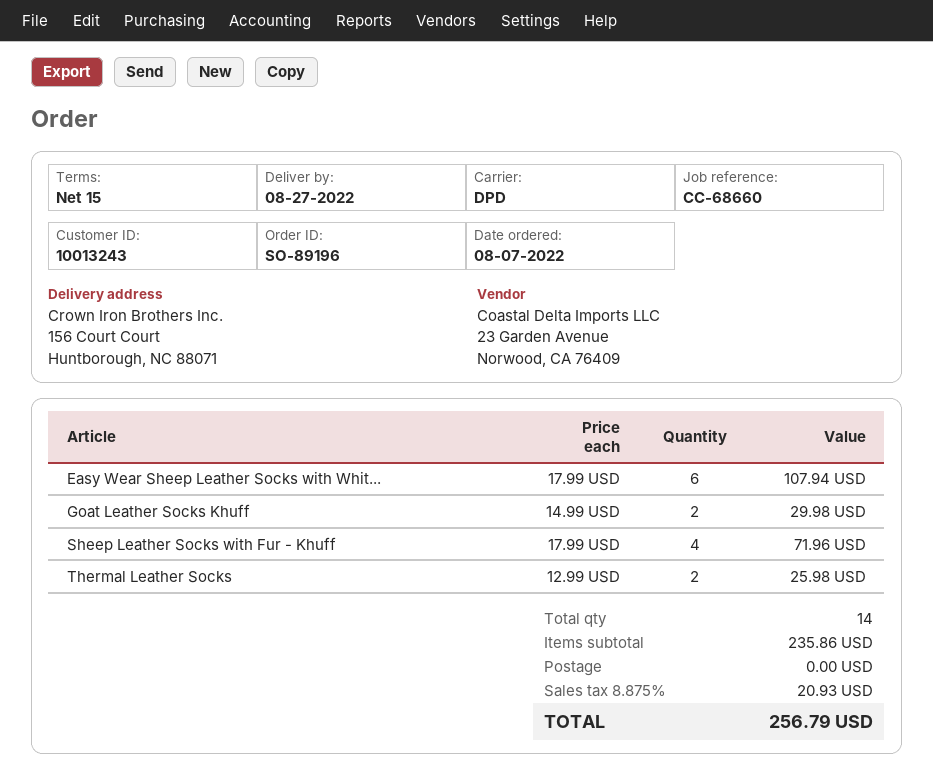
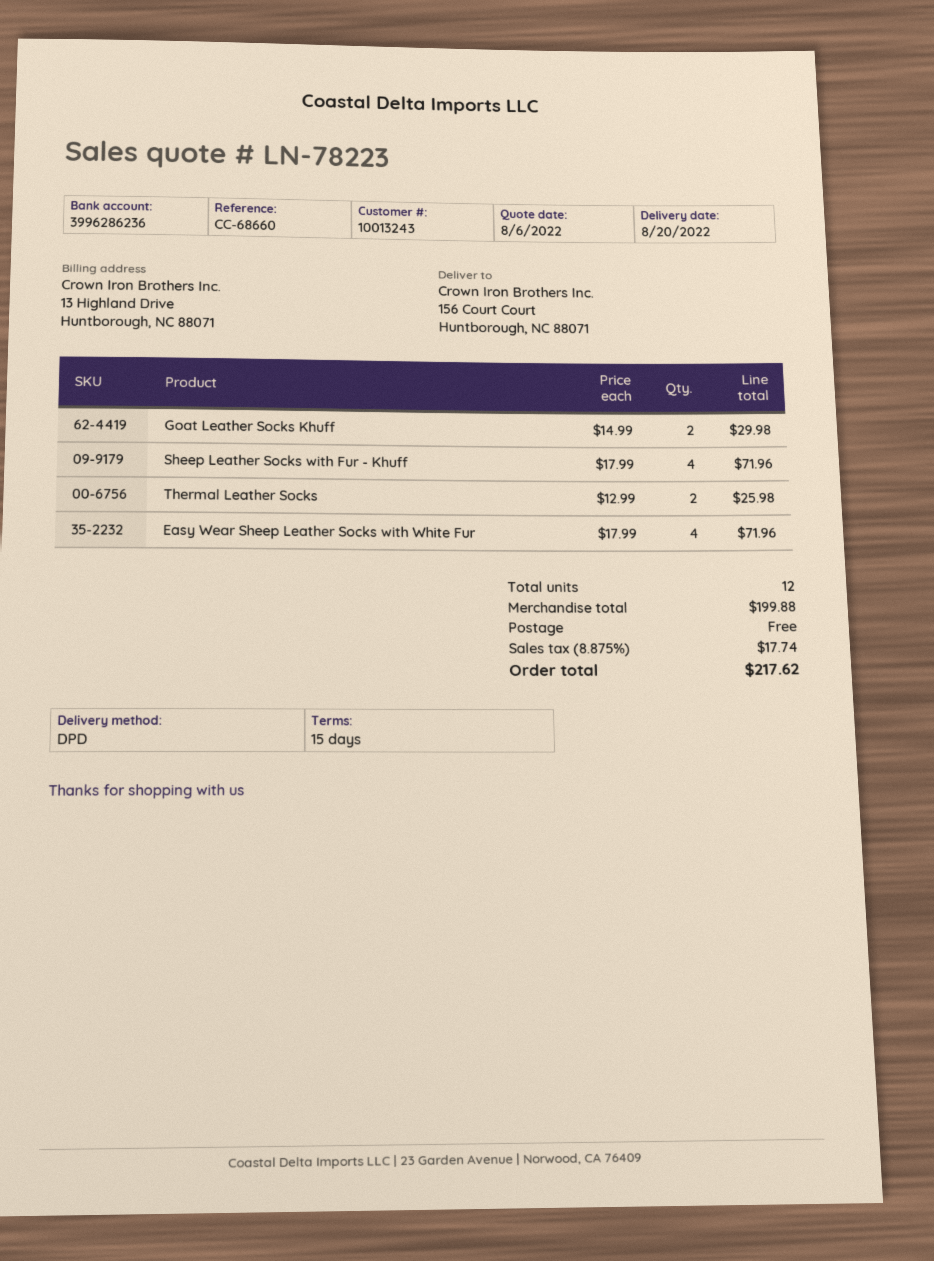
delivery date: 2022-08-27 -> 2022-08-20
Easy Wear Sheep Leather Socks with Whit...: 6 x 17.99 = 107.94 -> 4 x 17.99 = 71.96
total quantity: 14 -> 12
subtotal: 235.86 -> 199.88
tax: 8.875% = 20.93 -> 8.875% = 17.74
total: 256.79 -> 217.62

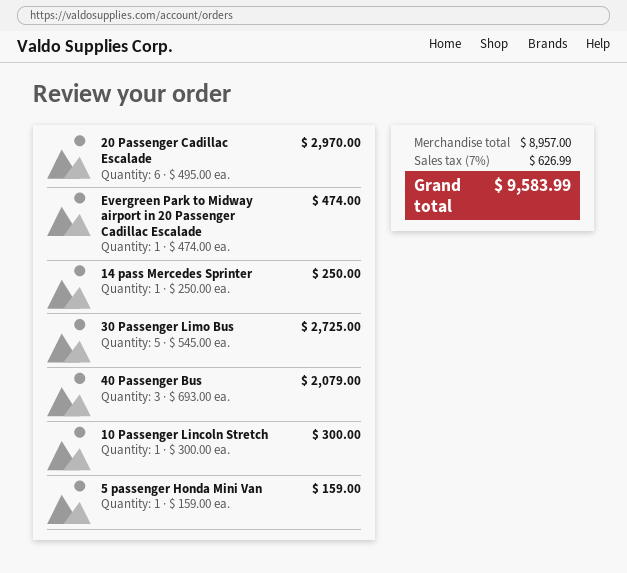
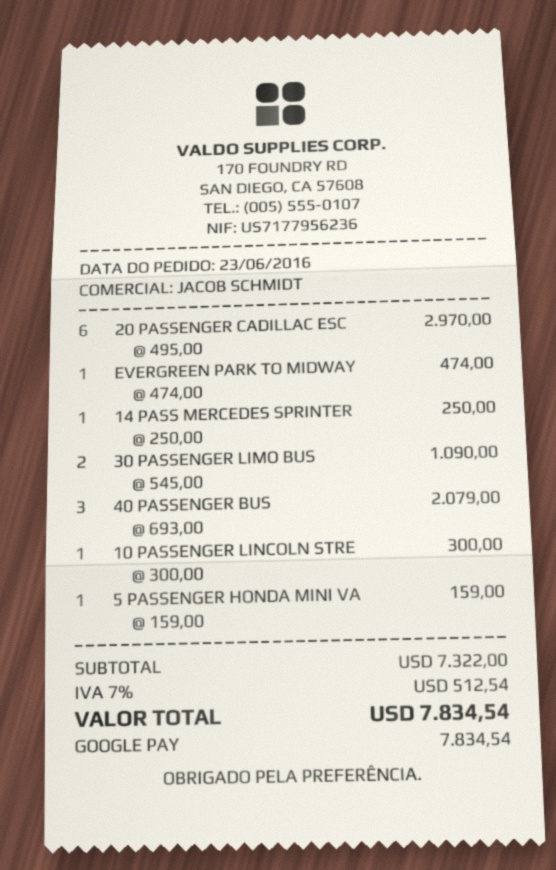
30 Passenger Limo Bus: 5 x 545.00 = 2725.00 -> 2 x 545.00 = 1090.00
subtotal: 8957.00 -> 7322.00
tax: 7% = 626.99 -> 7% = 512.54
total: 9583.99 -> 7834.54

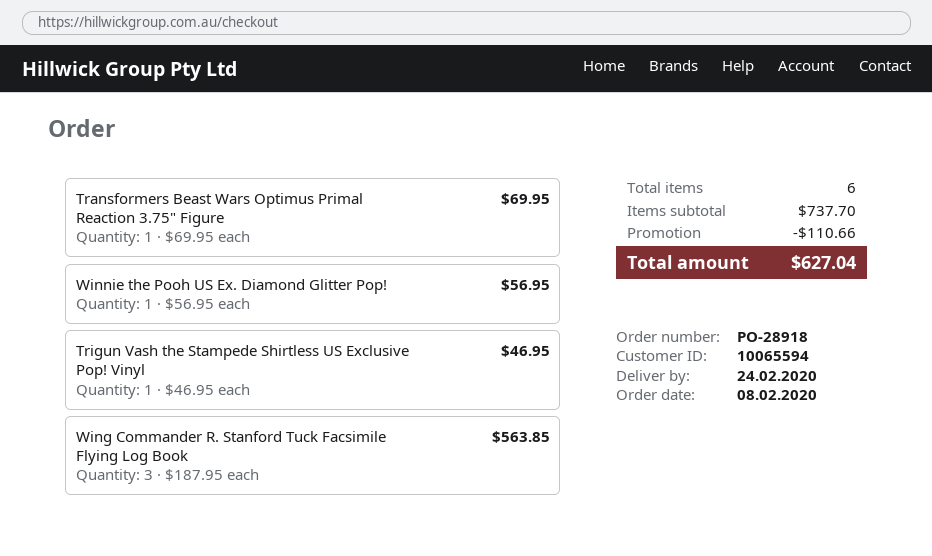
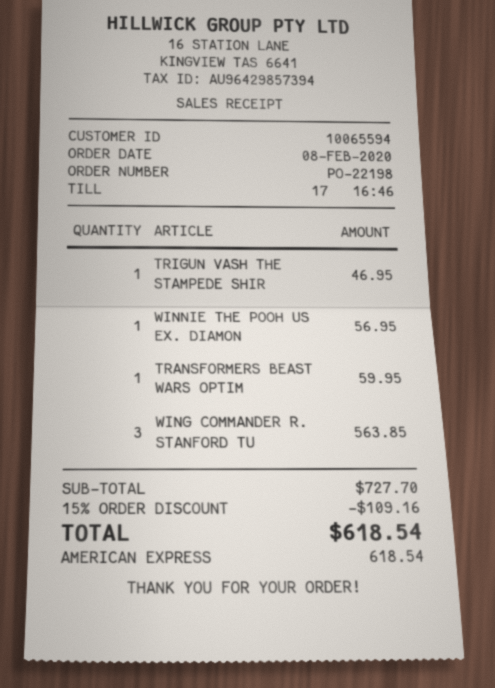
order number: PO-28918 -> PO-22198
Transformers Beast Wars Optimus Primal Reaction 3.75" Figure: 1 for 69.95 -> 1 for 59.95
subtotal: 737.70 -> 727.70
discount: 110.66 -> 109.16
total: 627.04 -> 618.54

- Assignment:
Copy back, word for word, every line between the top of the material above and the line that contains "subtotal: 8957.00 -> 7322.00", both included, without any pictures.

- Output of the task:
delivery date: 2022-08-27 -> 2022-08-20
Easy Wear Sheep Leather Socks with Whit...: 6 x 17.99 = 107.94 -> 4 x 17.99 = 71.96
total quantity: 14 -> 12
subtotal: 235.86 -> 199.88
tax: 8.875% = 20.93 -> 8.875% = 17.74
total: 256.79 -> 217.62

30 Passenger Limo Bus: 5 x 545.00 = 2725.00 -> 2 x 545.00 = 1090.00
subtotal: 8957.00 -> 7322.00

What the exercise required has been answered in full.